Google Scholar could help you find that elusive source.

The National Library of Medicine's PubMed search site is hands down your best means of locating authoritative medical literature to support your case. Search results are generally articles from prestigious, mostly peer-reviewed medical journals that have passed rigorous standards for inclusion in the MEDLINE database.

Google Scholar, on the other hand, doesn't always lead one to the most reliable sources, but it can locate literature that PubMed might miss for this important reason: PubMed looks for your search terms only in the abstract of the article indexed in the MEDLINE database, while Google Scholar searches the ENTIRE ARTICLE for your terms. Hence when you have a difficult search, and PubMed hasn't been productive, Google Scholar just might find that on-point article for you.

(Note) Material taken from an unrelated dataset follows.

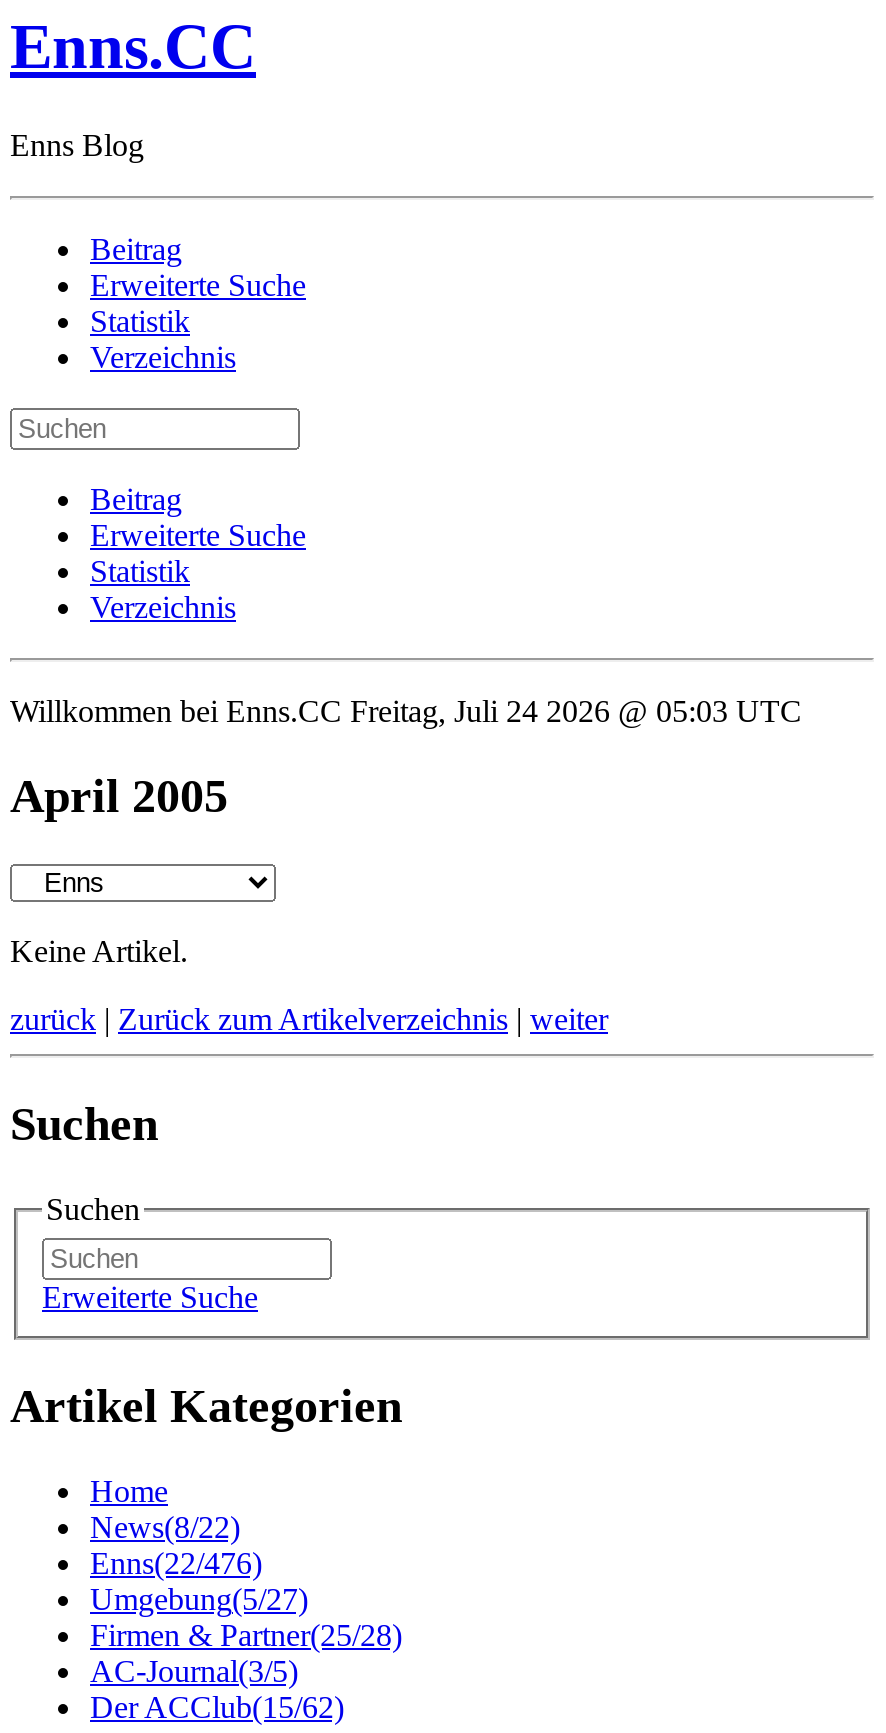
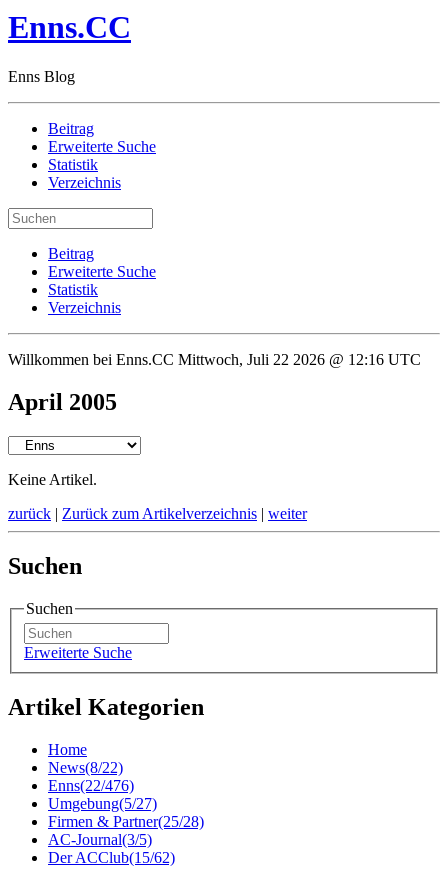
- Willkommen bei Enns.CC Freitag, Juli 24 2026 @ 05:03 UTC
+ Willkommen bei Enns.CC Mittwoch, Juli 22 2026 @ 12:16 UTC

A few tips for searching Google Scholar:  

(1) Google Scholar will search for phrases if you enclose them in quotation marks, for example, "gastroesophageal reflux disease".

(2) Once you have located a relevant article, the "Cited by" and "Related articles" links under each citation can lead you to other good sources.

(3) Google Scholar provides links to many full-text sources at the right of the citations.

(4) By default, Google Scholar sorts search results by their relevance. Since a search frequently produces thousands of citations, it is generally not fruitful to wade through more than a few pages of these.

Again it should be emphasized that although Google Scholar can produce some unreliable results, it does have the power to locate difficult-to-find supportive literature due to its full-text searching feature.

Indeed,  Google Scholar could possibly save your day!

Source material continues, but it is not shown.